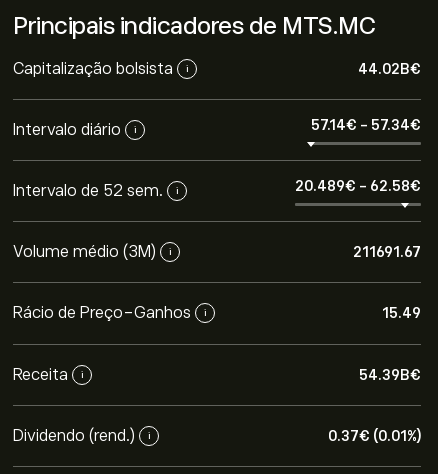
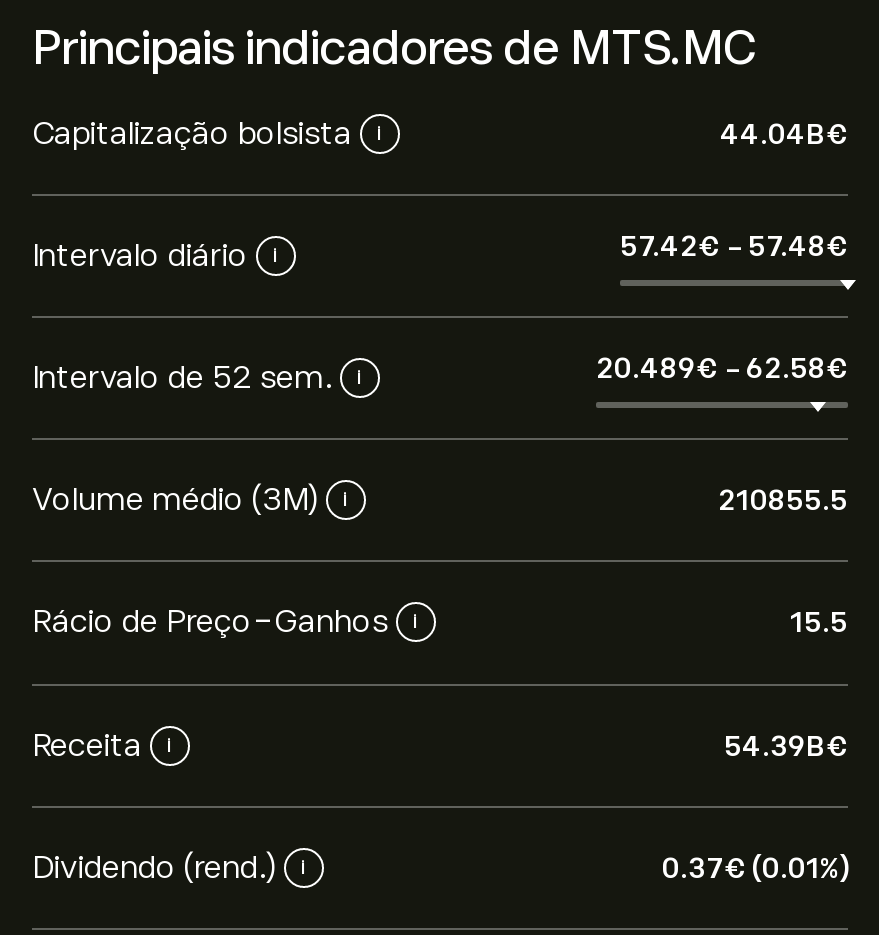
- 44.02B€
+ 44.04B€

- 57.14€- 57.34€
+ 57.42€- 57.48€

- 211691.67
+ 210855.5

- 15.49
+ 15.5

▬▬▬▬▬▬▬▬▬▬

Activity: Set down the material once more, exactly, with the pictures omitted.

Answer for this exercise:
- 44.02B€
+ 44.04B€

- 57.14€- 57.34€
+ 57.42€- 57.48€

- 211691.67
+ 210855.5

- 15.49
+ 15.5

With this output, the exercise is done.